Niespodziewany wybuch zdewastował główne wejście do często odwiedzanego klubu nocnego w Malmö. Do zdarzenia doszło w poniedziałek, we wczesnych godzinach porannych.
Miejscem wybuchu był plac Stortorget, w centrum miasta. Zniszczone zostały drzwi wejściowe, część korytarza oraz ramy okienne.
Policjanci otrzymali informację na temat „silnej eksplozji”. Chwilę po odbiorze zgłoszenia na miejsce wysłano patrol. Konieczne było dochodzenie techniczne. Zniszczenia były potężne – tak bardzo, że incydent uznano za „stwarzający zagrożenie dla lokalnych mieszkańców”.
„Zdetonowany został pocisk wybuchowy, nie wiemy tylko po co. Wszczęte zostało szczegółowe śledztwo w tej sprawie”, powiedział policjant Patric Fors, w rozmowie z agencją prasową TT.
Ucierpiał nie tylko popularny klub, ale też budynek stojący po przeciwnej stronie ulicy, gdzie wybuchły szyby. Nie zanotowano żadnych poważniejszych obrażeń wśród jego mieszkańców.
W niedzielę doszło do podobnego wypadku. W dzielnicy Hyllie, a dokładniej w jednym z bloków, miała miejsce eksplozja, która sprawiła, że popękały okna.
Fors zaznacza, że dwa wybuchy nie są w żaden sposób powiązane, pomimo podobieństw czasowych. W Hyllie doszło prawdopodobnie do nagłej eksplozji fajerwerków – niestety, w warunkach domowych. Trwają poszukiwania wandali.

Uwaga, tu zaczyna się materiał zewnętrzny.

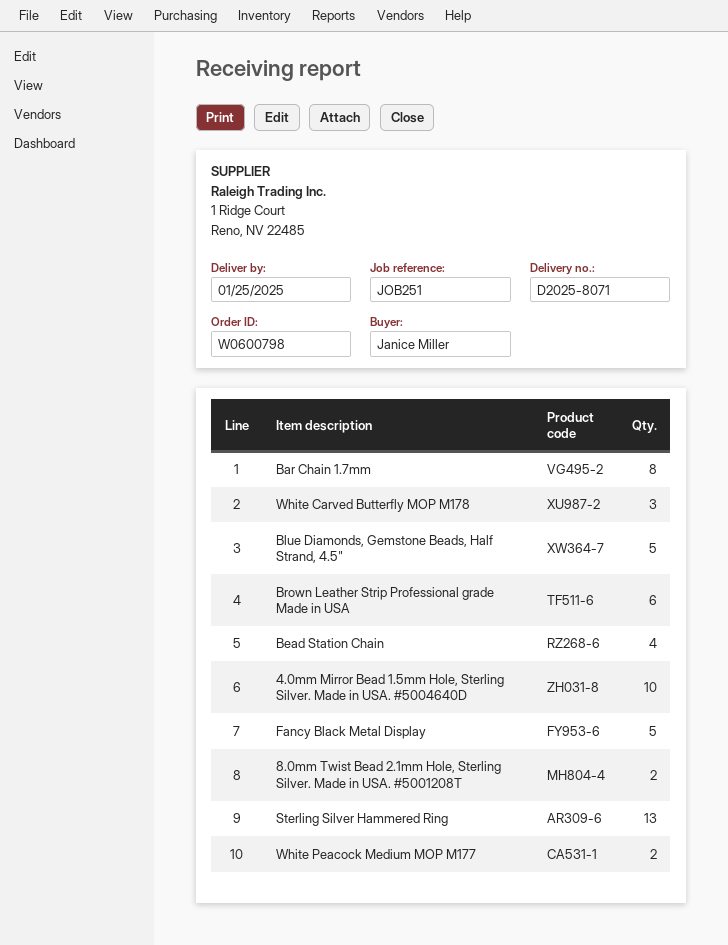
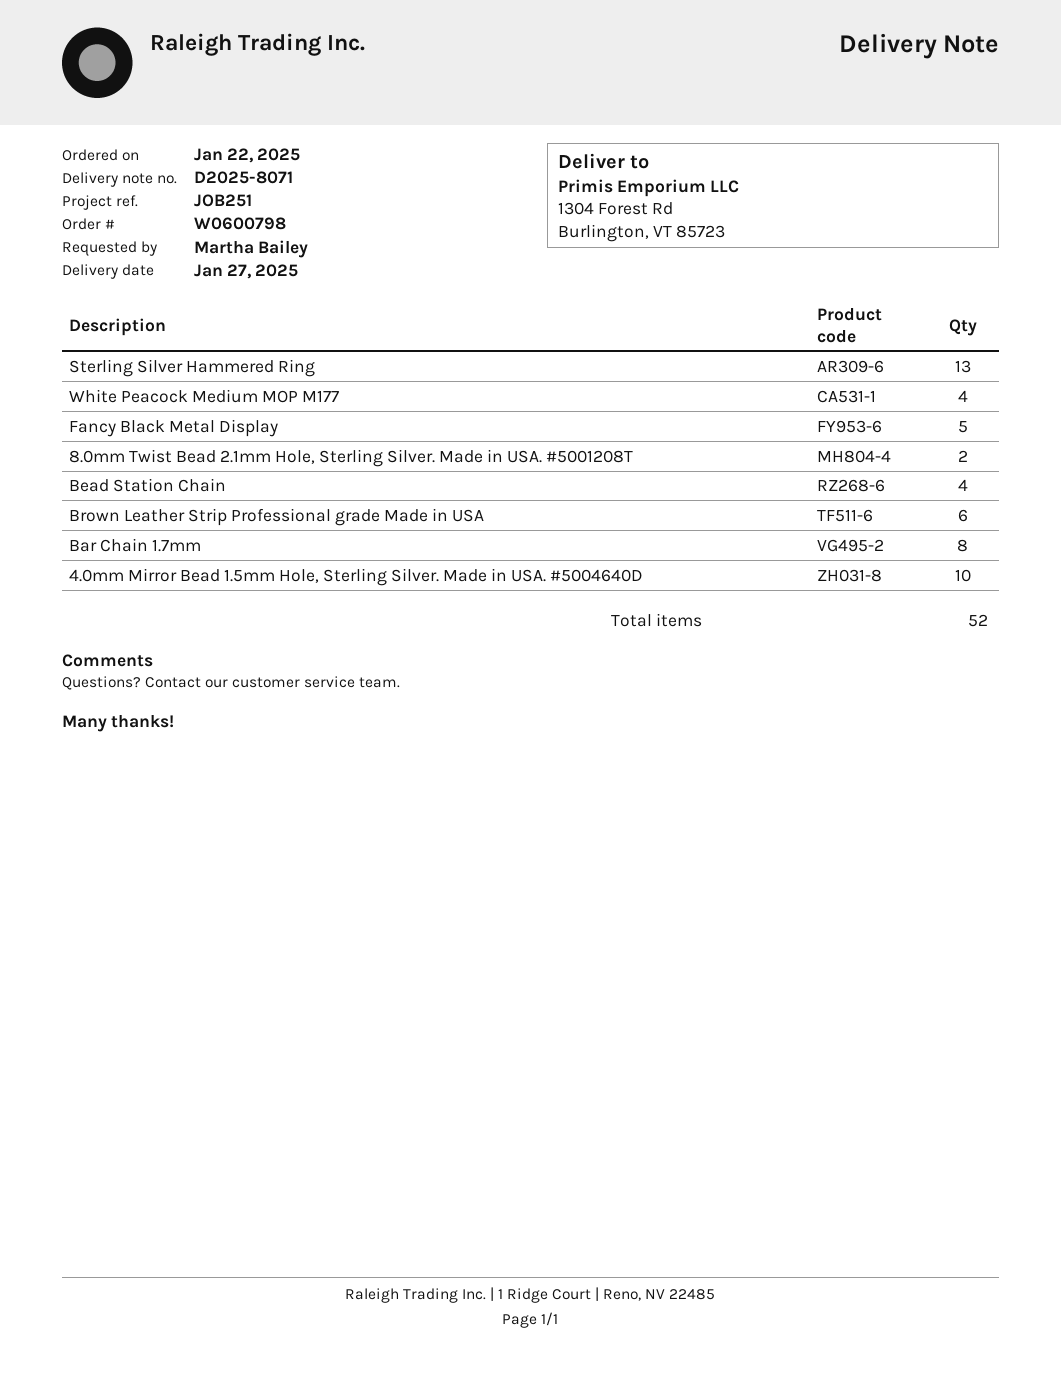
delivery date: 2025-01-25 -> 2025-01-27
ordered by: Janice Miller -> Martha Bailey
White Carved Butterfly MOP M178: 3 -> none
Blue Diamonds, Gemstone Beads, Half Strand, 4.5": 5 -> none
White Peacock Medium MOP M177: 2 -> 4

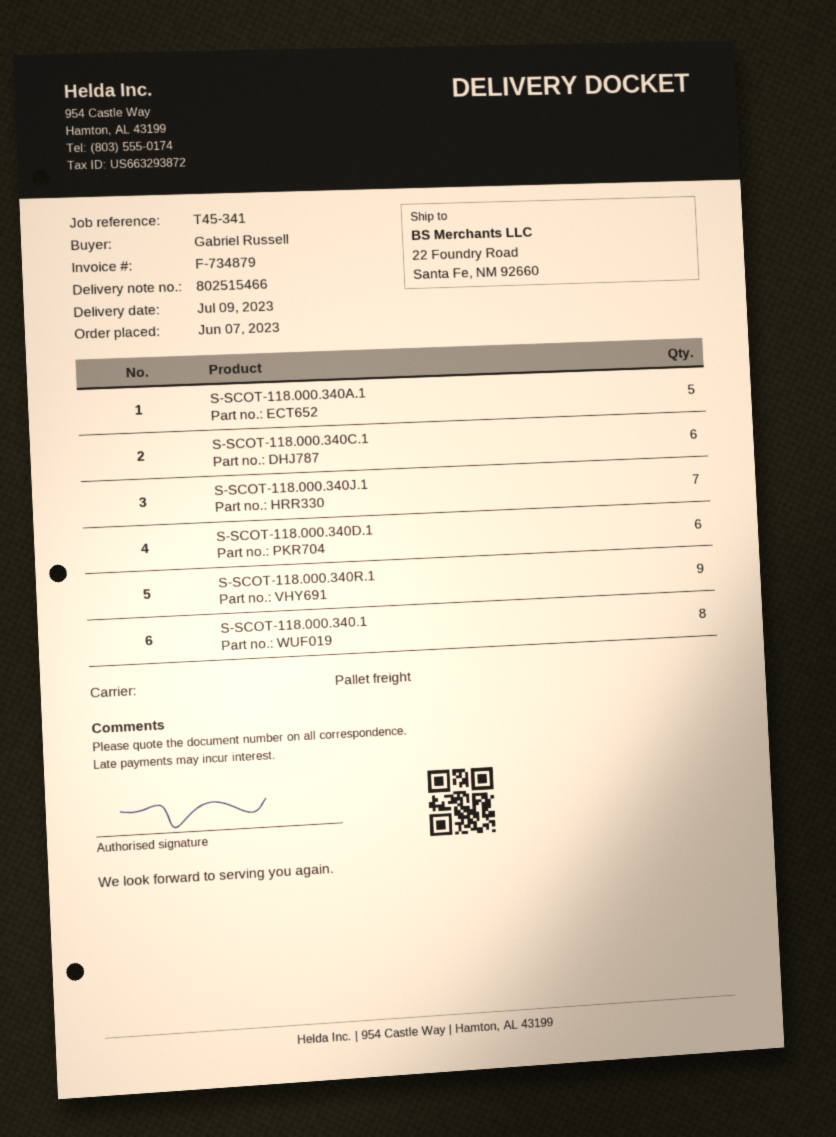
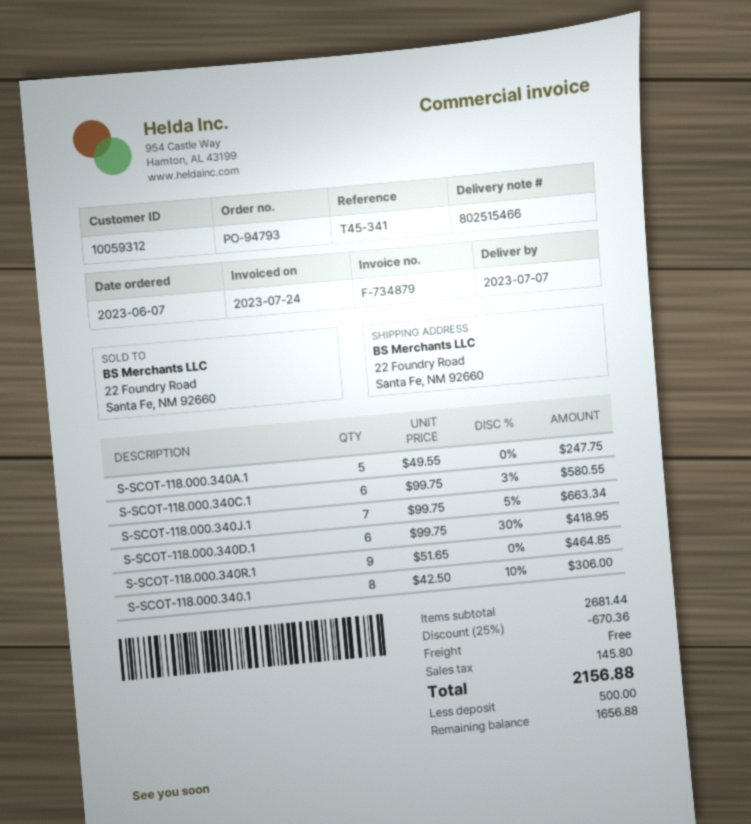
delivery date: 2023-07-09 -> 2023-07-07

Pytany o obie te sprawy przez „SVT Nyheter Skåne”, Fors odpowiedział:
„Mamy powody, by sądzić, że w Stortorget korzystano z materiału znacznie silniejszego niż sztuczne ognie. Obrażenia niektórych osób i okoliczności zdarzenia pozwalają nam snuć hipotezy odnośnie tego, co wykorzystano podczas detonacji.”